» **About this exercise**
Using only the entries below, output the lines starting at the one containing "- See ... [Altinn Docs] for more information" and ending at the one containing "integration point is a", exactly and inclusive of both, omitting the pictures.

[[ Data for processing, beginning ]]

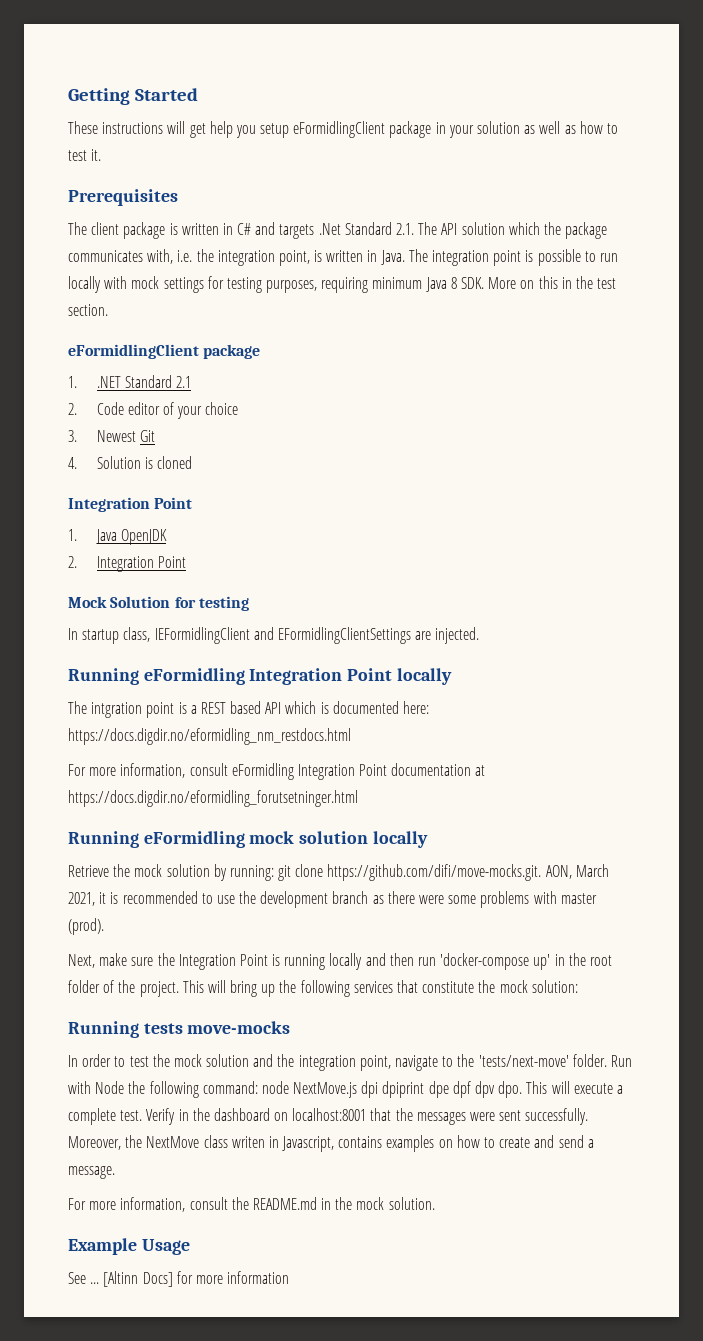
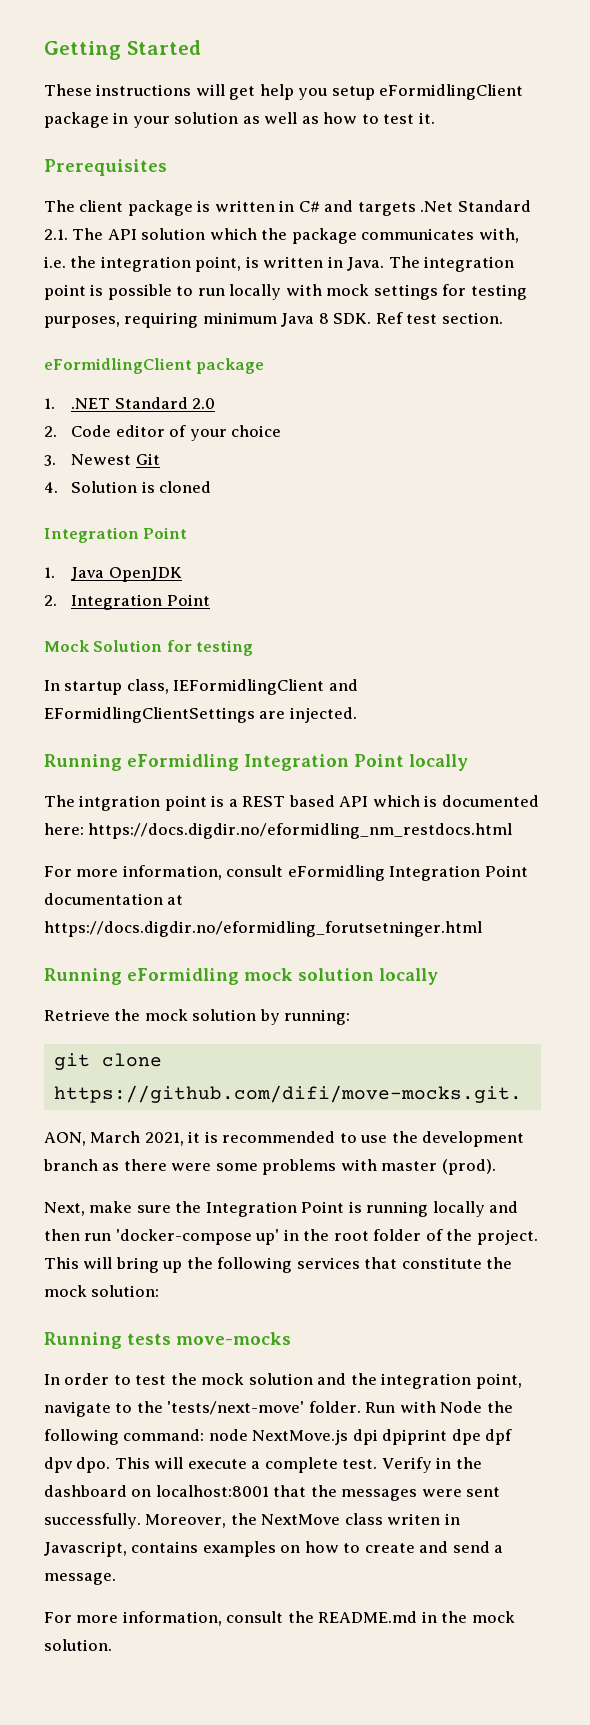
- The integration point is possible to run locally with mock settings for testing purposes, requiring minimum Java 8 SDK. More on this in the test section.
+ The integration point is possible to run locally with mock settings for testing purposes, requiring minimum Java 8 SDK. Ref test section.
- 1. .NET Standard 2.1
+ 1. .NET Standard 2.0
- Retrieve the mock solution by running: git clone https://github.com/difi/move-mocks.git. AON, March 2021, it is recommended to use the development branch as there were some problems with master (prod).
+ Retrieve the mock solution by running:
+ git clone https://github.com/difi/move-mocks.git.
+ AON, March 2021, it is recommended to use the development branch as there were some problems with master (prod).
- Example Usage
- See ... [Altinn Docs] for more information

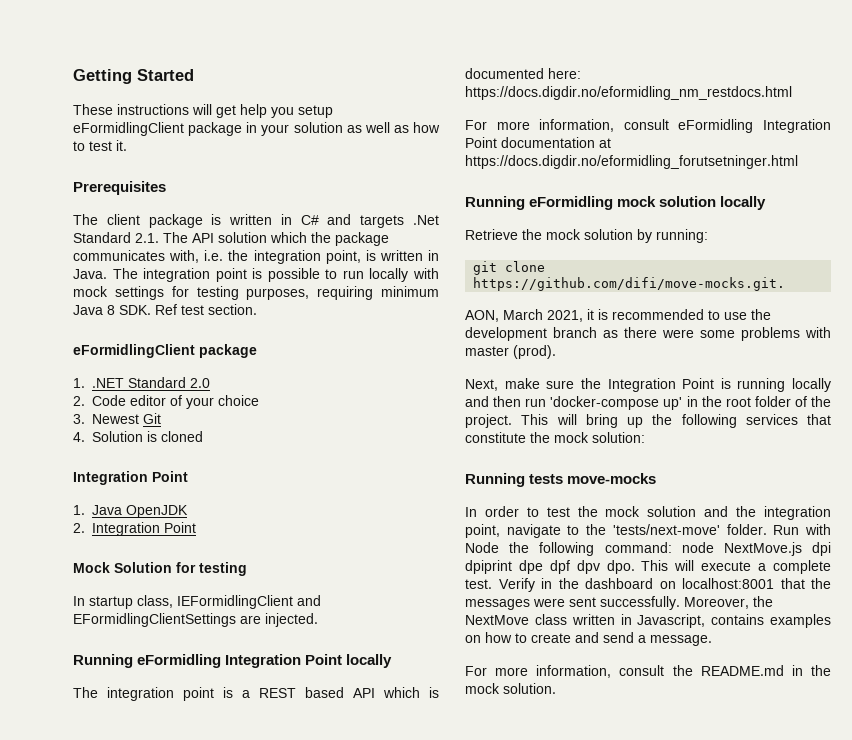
- The intgration point is a REST based API which is documented here: https://docs.digdir.no/eformidling_nm_restdocs.html
+ The integration point is a REST based API which is documented here: https://docs.digdir.no/eformidling_nm_restdocs.html
- Moreover, the NextMove class writen in Javascript, contains examples on how to create and send a message.
+ Moreover, the NextMove class written in Javascript, contains examples on how to create and send a message.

[[ Data for processing, end ]]

» **Solution for this problem**
- See ... [Altinn Docs] for more information

- The intgration point is a REST based API which is documented here: https://docs.digdir.no/eformidling_nm_restdocs.html
+ The integration point is a REST based API which is documented here: https://docs.digdir.no/eformidling_nm_restdocs.html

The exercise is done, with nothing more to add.